Colombie : décès de Miguel Uribe, candidat à la présidence, deux mois après une attaque armée
Le sénateur et candidat à la présidence de la Colombie, Miguel Uribe, est décédé après avoir lutté pendant deux mois contre de graves blessures par balles. Il avait été atteint lors d’une réunion publique organisée en juin dernier dans la capitale, Bogota.
Selon des sources hospitalières, l’homme politique de 37 ans avait été placé en soins intensifs dès son admission et avait subi plusieurs interventions chirurgicales. Malgré les efforts du corps médical, son état ne s’est jamais vraiment stabilisé, et il a rendu l’âme dans la nuit de dimanche à lundi.
L’attaque, survenue en plein discours, avait provoqué un vif émoi dans le pays et ravivé le débat sur la sécurité des personnalités publiques en période électorale. Les autorités avaient immédiatement ouvert une enquête et renforcé les mesures de protection pour les autres candidats.
Originaire de Bogota, Miguel Uribe avait commencé sa carrière comme conseiller municipal avant de devenir sénateur. Issu d’une famille influente dans la vie politique colombienne, il s’était imposé comme l’un des candidats les plus médiatisés de la prochaine présidentielle. Il défendait des positions fermes sur la sécurité, la lutte contre la corruption et la réforme institutionnelle.
La présidente du Sénat, ainsi que plusieurs leaders politiques de tous bords, ont exprimé leur « profonde tristesse » et dénoncé « un crime qui porte atteinte à la démocratie colombienne ». Dans les rues de Bogota, des dizaines de sympathisants se sont rassemblés devant l’hôpital où il était soigné, brandissant des drapeaux et des bougies en signe d’hommage.
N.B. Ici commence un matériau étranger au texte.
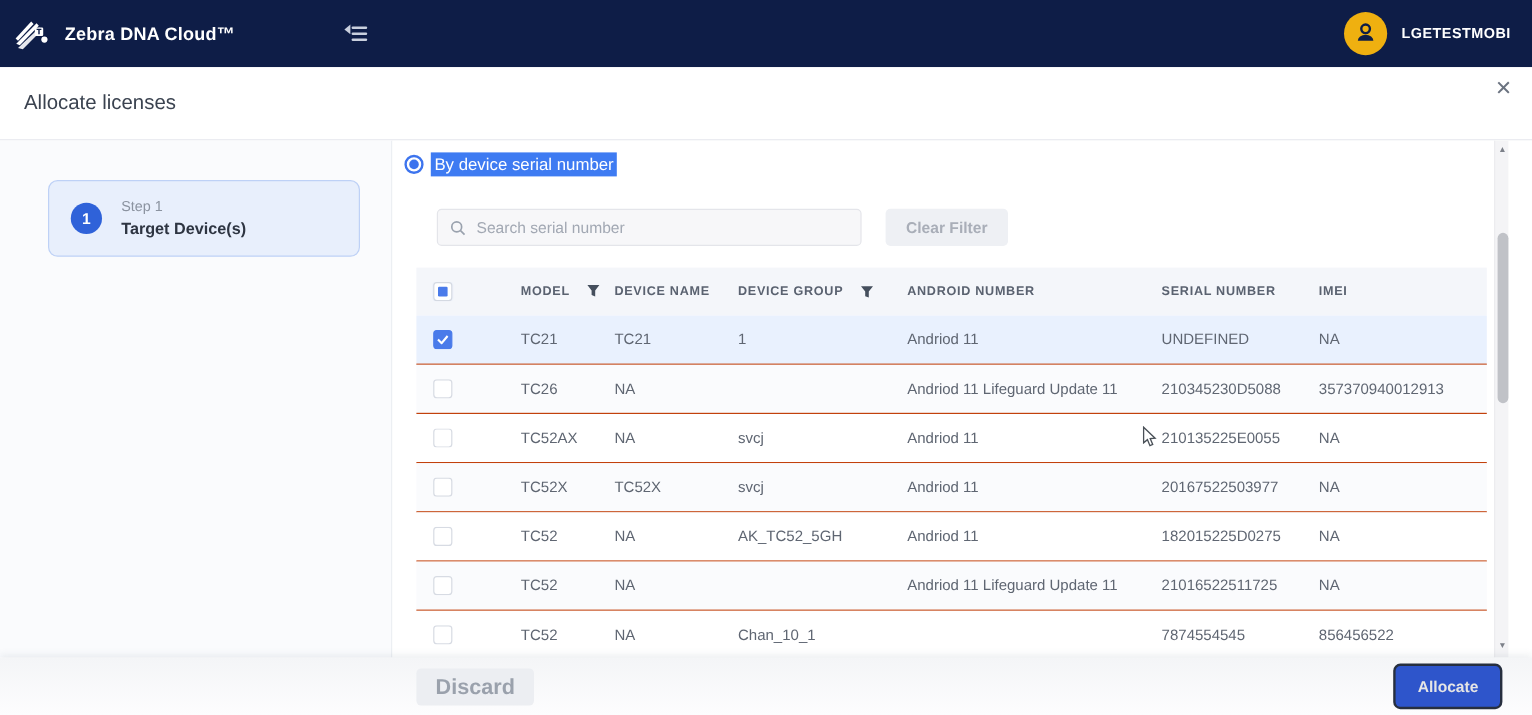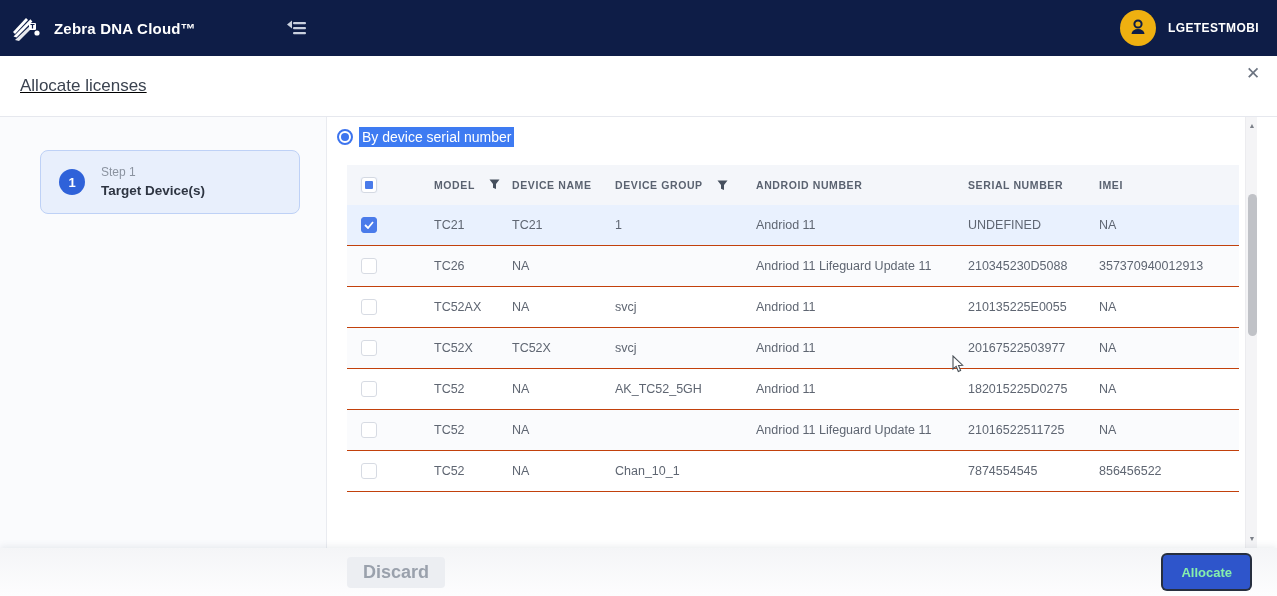--- a/index.html
+++ b/index.html
@@ -16,7 +16,7 @@
   .username { color:#ffffff; font-size:12px; font-weight:bold; letter-spacing:.4px; }
 
   
-  .titlebar { height:61px; display:flex; align-items:center; border-bottom:1px solid #e6e8ee; background:#fff;text-decoration:underline; }
+  .titlebar { height:61px; display:flex; align-items:center; border-bottom:1px solid #e6e8ee; background:#fff; }
   .page-title { font-size:17px; color:#3b4350; font-weight:500; margin-left:20px; }
   .close-x { position:absolute; right:13px; top:63px; font-size:17px; color:#6b7380; cursor:pointer; width:22px; text-align:center; }
 

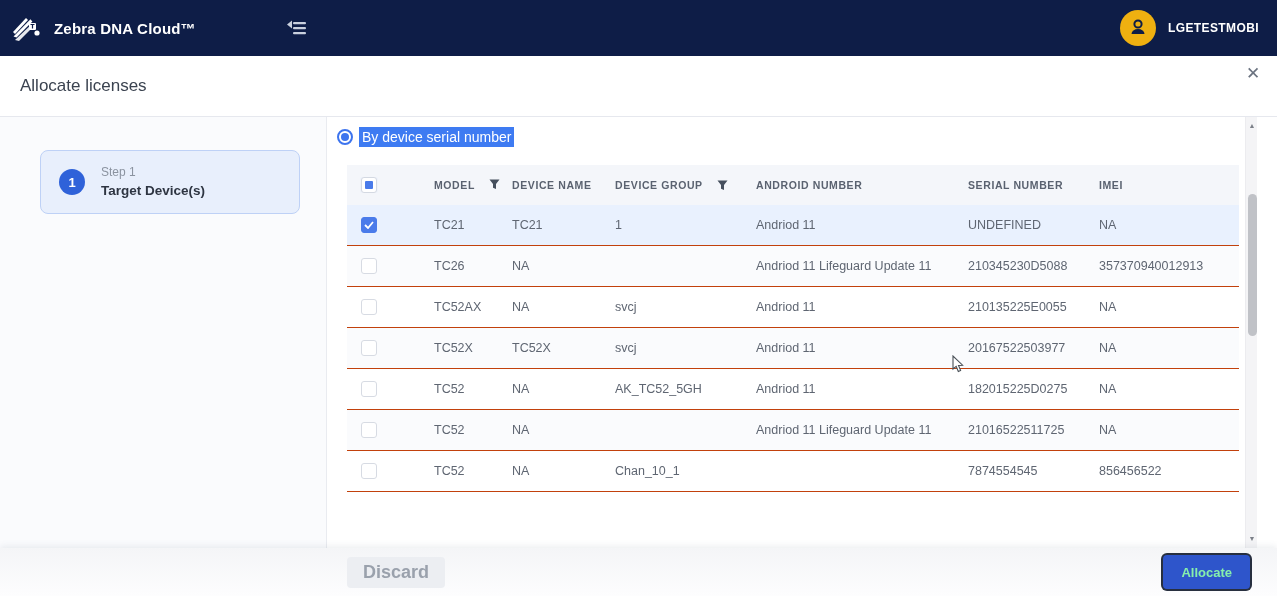--- a/index.html
+++ b/index.html
@@ -137,6 +137,16 @@
       <span class="radio-label">By device serial number</span>
     </div>
 
+    <div class="search-row">
+      <div class="search-box">
+        <svg width="14" height="14" viewBox="0 0 14 14">
+          <circle cx="6" cy="6" r="4.4" fill="none" stroke="#9aa2ae" stroke-width="1.5"></circle>
+          <path d="M9.4 9.4 L13 13" stroke="#9aa2ae" stroke-width="1.5"></path>
+        </svg>
+        <input class="search-input" type="text" placeholder="Search serial number" style="">
+      </div>
+      <button class="clear-btn">Clear Filter</button>
+    </div>
 
     <div class="table">
       <div class="thead">

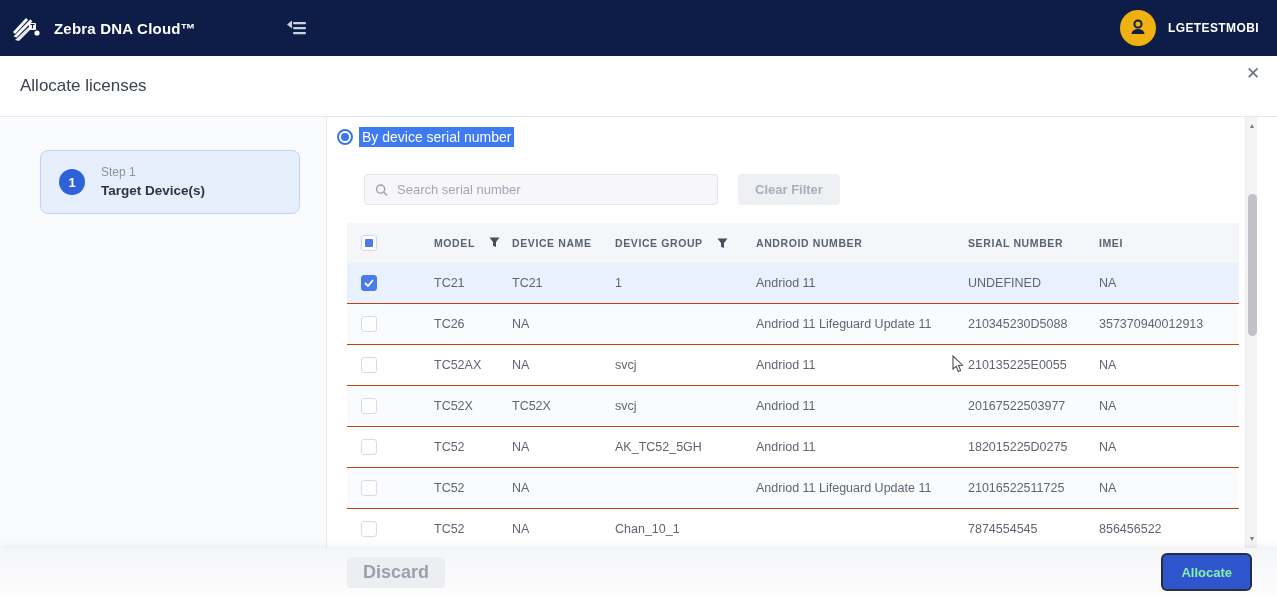--- a/index.html
+++ b/index.html
@@ -72,7 +72,7 @@
   
   .footer { position:absolute; left:0; right:0; bottom:0; height:48px; background:linear-gradient(#f4f5f7, #fdfdfe); box-shadow:0 -2px 6px rgba(110,120,140,.12); }
   .discard-btn { position:absolute; left:347px; top:9px; height:31px; padding:0 16px; background:#eceef2; color:#9aa1ac; border:none; border-radius:4px; font-size:18px; font-weight:bold; cursor:pointer; font-family:"Liberation Sans", sans-serif; }
-  .allocate-btn { position:absolute; right:27px; top:7px; height:34px; padding:4px 18px; background:#2e55cb; color:#86efac; border:none; border-radius:4px; font-size:13px; font-weight:bold; cursor:pointer; box-shadow:0 0 0 2px #272f3f; font-family:"Liberation Sans", sans-serif; }
+  .allocate-btn { position:absolute; right:27px; top:7px; height:34px; padding:4px 18px; background:#2e55cb; color:#e5e5e5; border:none; border-radius:4px; font-size:13px; font-weight:bold; cursor:pointer; box-shadow:0 0 0 2px #272f3f; font-family:"Liberation Sans", sans-serif; }
 
   .cursor-icon { position:absolute; left:952px; top:355px; z-index:5; pointer-events:none; }
 </style>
Aucun suspect n’a pour l’instant été formellement identifié, mais la police affirme poursuivre activement les recherches pour retrouver les auteurs de l’attaque. Le gouvernement a annoncé la création d’une cellule spéciale chargée de superviser l’enquête, alors que la campagne présidentielle se poursuit dans un climat de forte tension.